Tra lampi e magie dalla «Tempesta» rinasce l’amore

A Napoli Tato Russo dirige e interpreta uno Shakespeare di classe e rara intelligenza. Musiche celestiali, abiti eleganti e di grande impatto scenico

Enrico Groppali

Quante volte abbiamo assistito allo scatenarsi dei flutti che minacciano il fragile vascello su cui sono imbarcati, nella Tempesta del Bardo, Alfonso re di Napoli insieme ad Antonio, l'usurpatore del Ducato di Milano? A suo tempo Strehler diede fiato, strepito e grida agli eventi in una straordinaria féerie bagnata dalle luci dorate del crepuscolo. Mentre più tardi Lavelli in Spagna e Barberio Corsetti in Italia declinarono il mirabile pageant sulla morte delle illusioni e l'infero sopravvento della magia in due letture contrastanti. Confortate, da un lato, da musiche celestiali che si sprigionavano per incanto dalle quinte e, dall'altro, da un incantevole omaggio a Mélies e agli incipit del cinema muto. Ora Tato Russo, al secondo appuntamento con un testo a lui congeniale al punto da ritenersi autobiografico, riprende da par suo la caccia al senso e al sovrasenso dell'allegoria testamentaria di Shakespeare con uno spettacolo di gran classe e rara intelligenza. Che trapela fin dall'inizio alla vista degli accoliti del mago quando, tramutati in macchinisti, il muto coro degli adepti di Prospero percuote col martello timpani argentei e nere lastre di ferro simulando l'infuriare degli elementi.
Mentre Ariel, che qui non è il bizzarro androgino che conosciamo ma un'angelica creatura bifronte formata da due fascinosi contorsionisti maschio e femmina (Hal Yamanouchi e Hilmar Pintaldi Funes), dipana con grazia l'evolversi della commedia degli equivoci in vista dell'inevitabile chiusa.
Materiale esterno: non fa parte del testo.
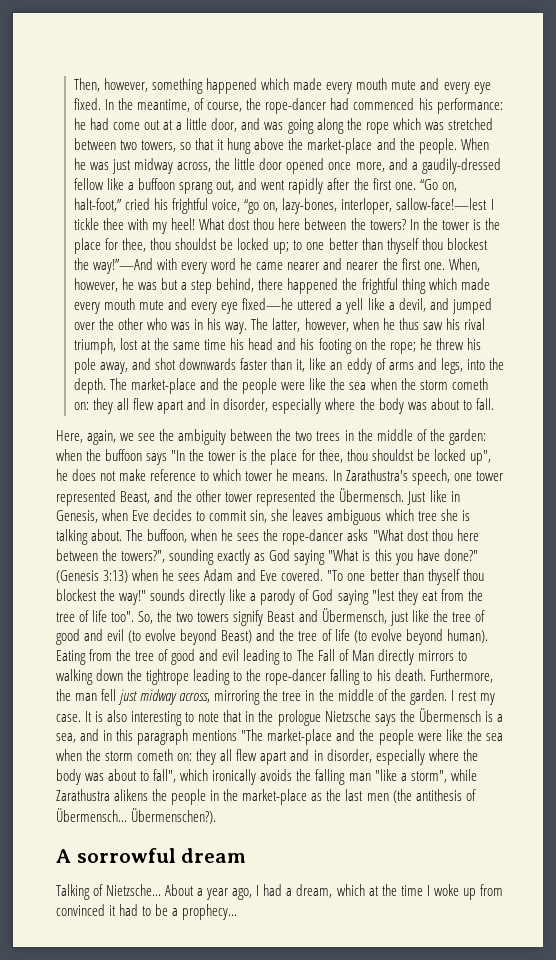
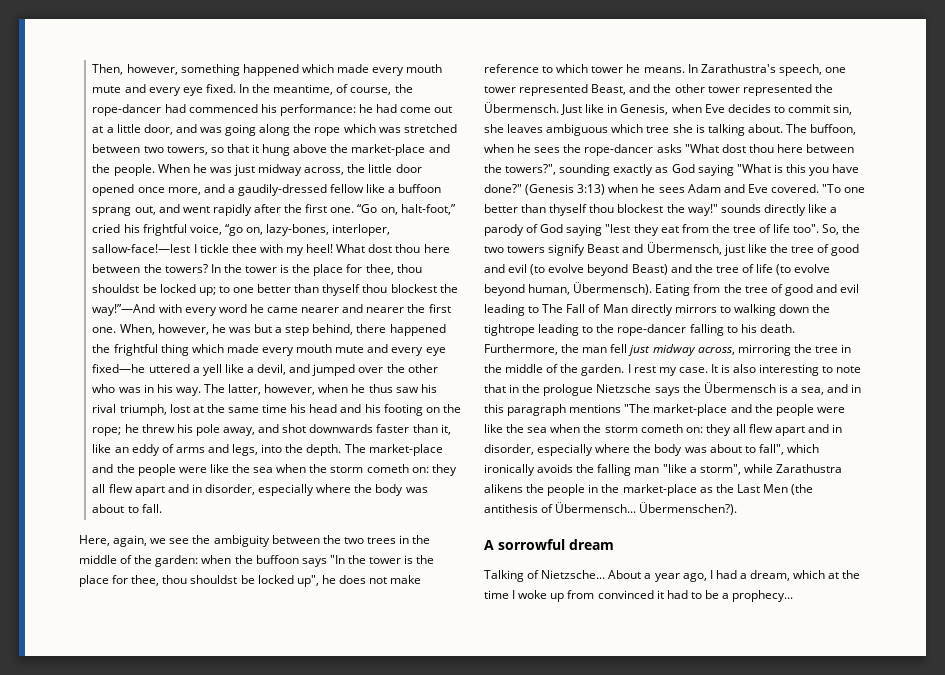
- So, the two towers signify Beast and Übermensch, just like the tree of good and evil (to evolve beyond Beast) and the tree of life (to evolve beyond human).
+ So, the two towers signify Beast and Übermensch, just like the tree of good and evil (to evolve beyond Beast) and the tree of life (to evolve beyond human, Übermensch).
- they all flew apart and in disorder, especially where the body was about to fall", which ironically avoids the falling man "like a storm", while Zarathustra alikens the people in the market-place as the last men (the antithesis of Übermensch...
+ they all flew apart and in disorder, especially where the body was about to fall", which ironically avoids the falling man "like a storm", while Zarathustra alikens the people in the market-place as the Last Men (the antithesis of Übermensch...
Nella sua cupa uniforme da sciamano sovrastata da una candida chioma che lo fa somigliare a Leonardo, Tato dirime sardonico gli eventi orchestrando col filo sommesso della voce e gli ampi gesti sacerdotali il succedersi delle agnizioni e dei ravvedimenti, tra scontri e palpiti amorosi. Mentre lassù, nell'alto cielo del teatro, le forze occulte che Mago Russo è chiamato a svolgere come su un tappeto volante in un continuo svariare tra l'uno e l'altro emisfero disegnano Pierrot più bianchi delle maschere di Chagall e cirri che sprigionano carri tra sciabolate di luce. E il coro dei nemici? Scampati al castigo sulla riva remota dell'isola, i dignitari che han deposto Prospero emergono dalle sontuose corolle degli abiti cerimoniali come vecchissimi neonati destati alla luce della ragione e ai misteri della vita.

Avvolti in bianchi paramenti da catecumeni ascoltano rapiti le parole di Gonzalo (l'eccellente Claudio Angelini) mentre, riscattati dall'amore dei più giovani (il veemente Gabriele Russo e la scolastica Elisabetta Ventura), porgono finalmente orecchio ai diritti del cuore.

LA TEMPESTA - di Shakespeare Regia e interpretazione di Tato Russo. Napoli, Teatro Bellini, fino al 22 novembre.